'''

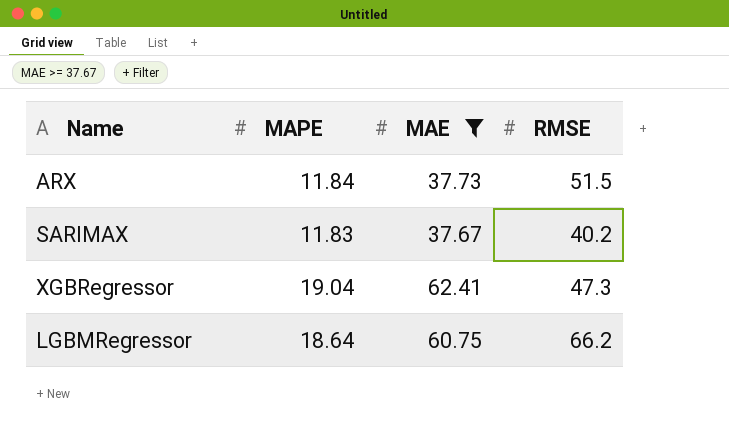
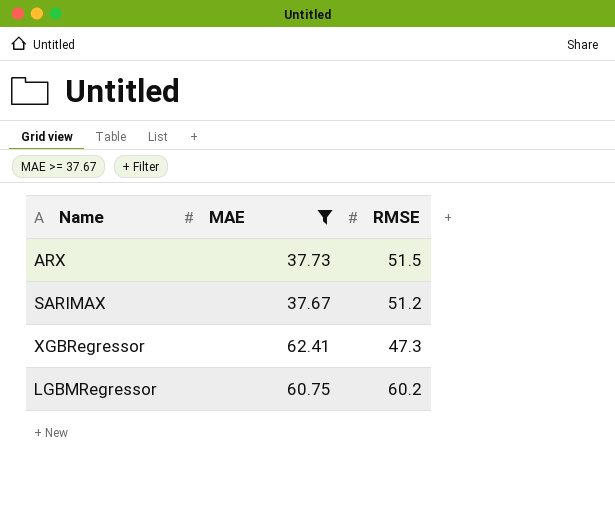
column MAPE | position: 2 -> none
SARIMAX | RMSE: 40.2 -> 51.2
LGBMRegressor | RMSE: 66.2 -> 60.2

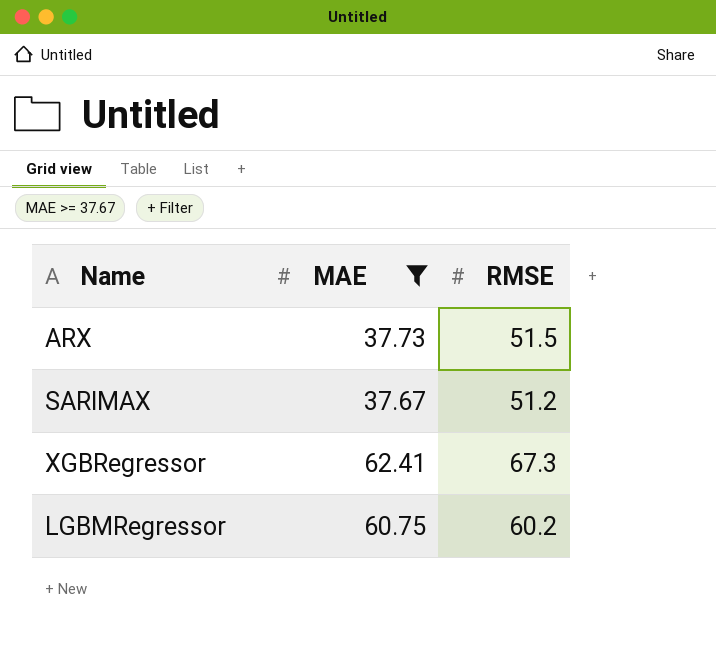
XGBRegressor | RMSE: 47.3 -> 67.3

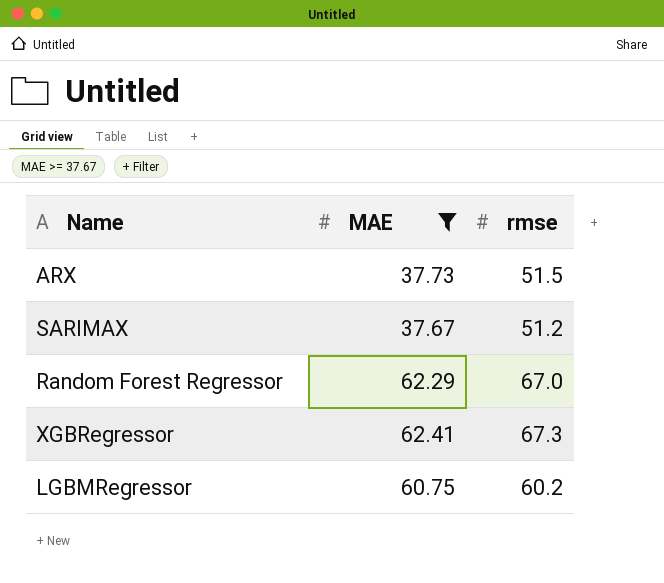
column name: RMSE -> rmse
row Random Forest Regressor: none -> 62.29 | 67.0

'''

- **What you need to do**:
The copy must match the listing above exactly but contain no pictures.

- **Result for this task**:
column MAPE | position: 2 -> none
SARIMAX | RMSE: 40.2 -> 51.2
LGBMRegressor | RMSE: 66.2 -> 60.2

XGBRegressor | RMSE: 47.3 -> 67.3

column name: RMSE -> rmse
row Random Forest Regressor: none -> 62.29 | 67.0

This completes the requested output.